Bayesian Quantile Regression
As discussed in an earlier post quantile regression is a powerful statistical technique that allows for the estimation of conditional quantiles of the response variable. Unlike traditional regression models that focus on the mean, quantile regression provides insights into the distribution of the dependant variable at different quantiles. This enables a more comprehensive understanding of the relationship between predictors and the response across the entire distribution. In recent years, the Bayesian approach to quantile regression using the probabilistic programming language Stan has gained popularity due to its flexibility and ability to incorporate prior knowledge. The Bayesian framework provides a natural way to account for uncertainty in quantile regression. By specifying prior distributions for the model parameters, we can incorporate existing knowledge or beliefs about the relationships between predictors and quantiles. This is particularly useful in situations where limited data are available or when prior information from previous studies is available.

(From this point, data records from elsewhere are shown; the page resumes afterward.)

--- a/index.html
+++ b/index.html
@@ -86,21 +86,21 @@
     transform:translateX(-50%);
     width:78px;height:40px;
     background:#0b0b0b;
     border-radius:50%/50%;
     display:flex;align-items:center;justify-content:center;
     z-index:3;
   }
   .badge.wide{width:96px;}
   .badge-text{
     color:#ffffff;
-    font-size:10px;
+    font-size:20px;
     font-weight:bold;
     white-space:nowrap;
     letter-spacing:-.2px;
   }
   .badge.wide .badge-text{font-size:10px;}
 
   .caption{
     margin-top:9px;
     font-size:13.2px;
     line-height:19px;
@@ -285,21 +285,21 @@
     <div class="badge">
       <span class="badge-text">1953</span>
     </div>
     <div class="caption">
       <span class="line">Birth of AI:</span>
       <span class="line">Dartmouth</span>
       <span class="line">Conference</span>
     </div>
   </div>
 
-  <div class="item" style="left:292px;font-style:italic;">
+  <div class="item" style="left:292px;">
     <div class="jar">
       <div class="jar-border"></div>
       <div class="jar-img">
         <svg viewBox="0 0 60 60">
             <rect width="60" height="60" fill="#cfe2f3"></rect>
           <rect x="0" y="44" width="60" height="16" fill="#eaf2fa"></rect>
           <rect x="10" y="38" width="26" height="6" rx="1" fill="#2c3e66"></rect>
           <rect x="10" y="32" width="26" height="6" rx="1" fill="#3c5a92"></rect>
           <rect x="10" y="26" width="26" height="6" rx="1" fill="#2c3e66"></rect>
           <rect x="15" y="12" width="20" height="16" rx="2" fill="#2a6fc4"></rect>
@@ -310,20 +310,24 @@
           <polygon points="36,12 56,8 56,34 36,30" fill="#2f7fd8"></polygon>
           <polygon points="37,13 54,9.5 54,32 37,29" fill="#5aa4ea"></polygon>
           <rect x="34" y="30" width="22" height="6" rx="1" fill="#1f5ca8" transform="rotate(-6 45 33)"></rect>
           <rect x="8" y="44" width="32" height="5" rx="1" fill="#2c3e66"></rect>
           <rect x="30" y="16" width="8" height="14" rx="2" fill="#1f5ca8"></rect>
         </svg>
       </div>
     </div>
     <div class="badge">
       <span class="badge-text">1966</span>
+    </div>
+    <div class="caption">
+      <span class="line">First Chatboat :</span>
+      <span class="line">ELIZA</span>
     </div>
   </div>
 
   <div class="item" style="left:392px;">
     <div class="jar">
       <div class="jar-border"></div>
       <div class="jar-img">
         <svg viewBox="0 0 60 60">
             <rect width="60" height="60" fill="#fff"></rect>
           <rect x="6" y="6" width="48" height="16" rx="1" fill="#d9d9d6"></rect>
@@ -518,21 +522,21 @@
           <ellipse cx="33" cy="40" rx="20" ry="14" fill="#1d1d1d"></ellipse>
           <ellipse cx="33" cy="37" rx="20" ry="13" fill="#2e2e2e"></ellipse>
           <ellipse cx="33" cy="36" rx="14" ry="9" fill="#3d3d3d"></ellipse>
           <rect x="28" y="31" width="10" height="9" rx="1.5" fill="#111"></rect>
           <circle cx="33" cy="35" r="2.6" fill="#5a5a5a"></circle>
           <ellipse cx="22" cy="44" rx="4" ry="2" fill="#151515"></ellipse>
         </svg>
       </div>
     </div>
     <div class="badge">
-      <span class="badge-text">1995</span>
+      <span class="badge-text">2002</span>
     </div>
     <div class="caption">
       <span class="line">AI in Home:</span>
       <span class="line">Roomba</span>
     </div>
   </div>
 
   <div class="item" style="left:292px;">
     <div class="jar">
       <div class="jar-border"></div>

In several posts we presented Stan as a powerful probabilistic programming language that allows for flexible and efficient Bayesian modeling. It provides a user-friendly interface for specifying complex statistical models and performs efficient inference using Hamiltonian Monte Carlo (HMC) sampling. Bayesian quantile Regression uses the capabilities of Stan to estimate the conditional quantiles of a response variable. The key idea behind Bayesian quantile Regression with Stan is to model the conditional quantiles as a function of the predictor variables using a hierarchical Bayesian framework. The model assumes that the response variable follows a distribution that depends on the predictor variables and a set of latent variables. The latent variables capture the uncertainty in the estimation of the quantiles and are assigned prior distributions. In the Bayesian quantile regression framework, the model is specified by defining prior distributions for the regression coefficients and other relevant parameters. Using Markov chain Monte Carlo (MCMC) Stan provides a joint posterior distribution that characterizes the uncertainty in the estimates, allowing for probabilistic inference and hypothesis testing.

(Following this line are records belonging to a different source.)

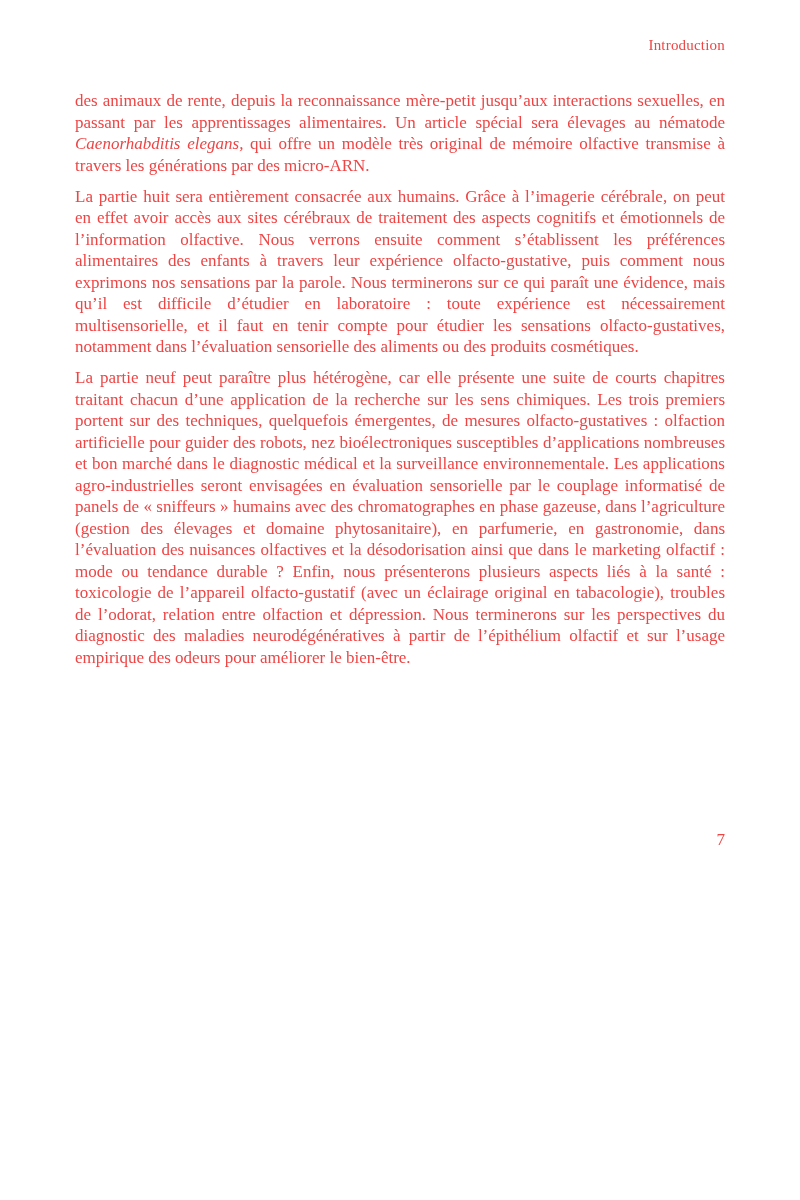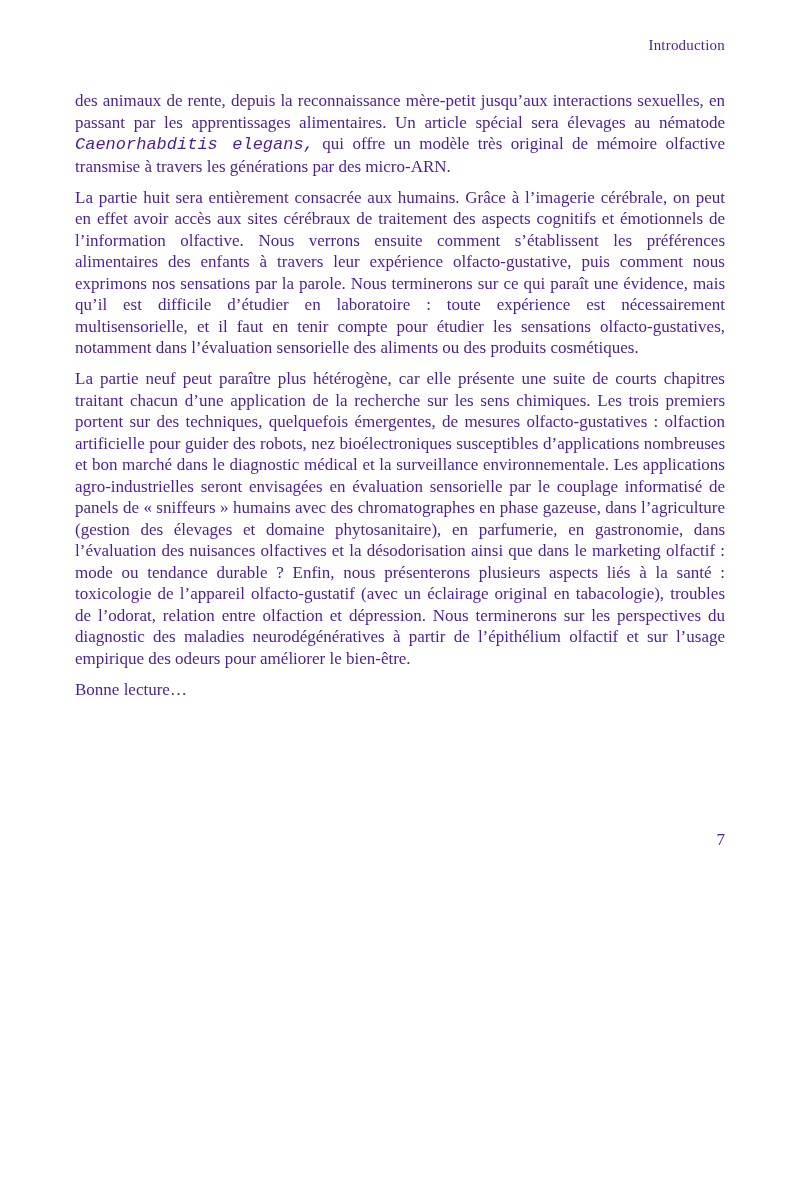--- a/index.html
+++ b/index.html
@@ -5,21 +5,21 @@
   html, body {
     margin: 0;
     padding: 0;
     background: #ffffff;
   }
   .page {
     position: relative;
     width: 800px;
     height: 884px;
     background: #ffffff;
-    color: #4c1d95;
+    color: #ef4444;
     font-family: "Liberation Serif", "DejaVu Serif", serif;
     overflow: hidden;
   }
   .running-header {
     position: absolute;
     top: 37px;
     left: 75px;
     width: 650px;
     text-align: right;
     font-size: 15px;
@@ -35,21 +35,20 @@
     text-align: justify;
     text-justify: inter-word;
     hyphens: none;
   }
   .body-text p {
     margin: 0 0 9.5px 0;
     padding: 0;
   }
   .body-text em {
     font-style: italic;
-    font-family: Liberation Mono, monospace;
   }
   .page-footer {
     position: absolute;
     bottom: 34px;
     left: 75px;
     width: 650px;
     text-align: right;
     font-size: 17px;
   }
 </style>
@@ -62,20 +61,19 @@
     <span>Introduction</span>
   </div>
 
   <div class="body-text">
     <p><span>des animaux de rente, depuis la reconnaissance mère-petit jusqu’aux interactions sexuelles, en passant par les apprentissages alimentaires. Un article spécial sera élevages au nématode </span><em>Caenorhabditis elegans,</em><span> qui offre un modèle très original de mémoire olfactive transmise à travers les générations par des micro-ARN.</span></p>
 
     <p>La partie huit sera entièrement consacrée aux humains. Grâce à l’imagerie cérébrale, on peut en effet avoir accès aux sites cérébraux de traitement des aspects cognitifs et émotionnels de l’information olfactive. Nous verrons ensuite comment s’établissent les préférences alimentaires des enfants à travers leur expérience olfacto-gustative, puis comment nous exprimons nos sensations par la parole. Nous terminerons sur ce qui paraît une évidence, mais qu’il est difficile d’étudier en laboratoire : toute expérience est nécessairement multisensorielle, et il faut en tenir compte pour étudier les sensations olfacto-gustatives, notamment dans l’évaluation sensorielle des aliments ou des produits cosmétiques.</p>
 
     <p>La partie neuf peut paraître plus hétérogène, car elle présente une suite de courts chapitres traitant chacun d’une application de la recherche sur les sens chimiques. Les trois premiers portent sur des techniques, quelquefois émergentes, de mesures olfacto-gustatives : olfaction artificielle pour guider des robots, nez bioélectroniques susceptibles d’applications nombreuses et bon marché dans le diagnostic médical et la surveillance environnementale. Les applications agro-industrielles seront envisagées en évaluation sensorielle par le couplage informatisé de panels de « sniffeurs » humains avec des chromatographes en phase gazeuse, dans l’agriculture (gestion des élevages et domaine phytosanitaire), en parfumerie, en gastronomie, dans l’évaluation des nuisances olfactives et la désodorisation ainsi que dans le marketing olfactif : mode ou tendance durable ? Enfin, nous présenterons plusieurs aspects liés à la santé : toxicologie de l’appareil olfacto-gustatif (avec un éclairage original en tabacologie), troubles de l’odorat, relation entre olfaction et dépression. Nous terminerons sur les perspectives du diagnostic des maladies neurodégénératives à partir de l’épithélium olfactif et sur l’usage empirique des odeurs pour améliorer le bien-être.</p>
 
-    <p>Bonne lecture…</p>
   </div>
 
   <div class="page-footer">
     <span>7</span>
   </div>
 
 </div>
 
 </body></html>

One advantage of the Bayesian approach to quantile regression is its ability to handle complex and flexible models. This is particularly important in healthcare research, where the relationships between predictors and health outcomes are often multifaceted and may vary across different quantiles. The Bayesian framework allows for modeling these complexities, enabling a more nuanced understanding of the factors influencing health outcomes. Another advantage of Bayesian quantile regression with Stan is its ability to incorporate informative priors. Prior knowledge or expert opinions can be explicitly incorporated into the model by assigning prior distributions to the parameters. This is especially valuable in healthcare research, where domain expertise can guide the specification of prior distributions, leading to more accurate and interpretable results. Informative priors help to regularize the estimation process, particularly when the data are limited or when there is a need to borrow strength from related studies.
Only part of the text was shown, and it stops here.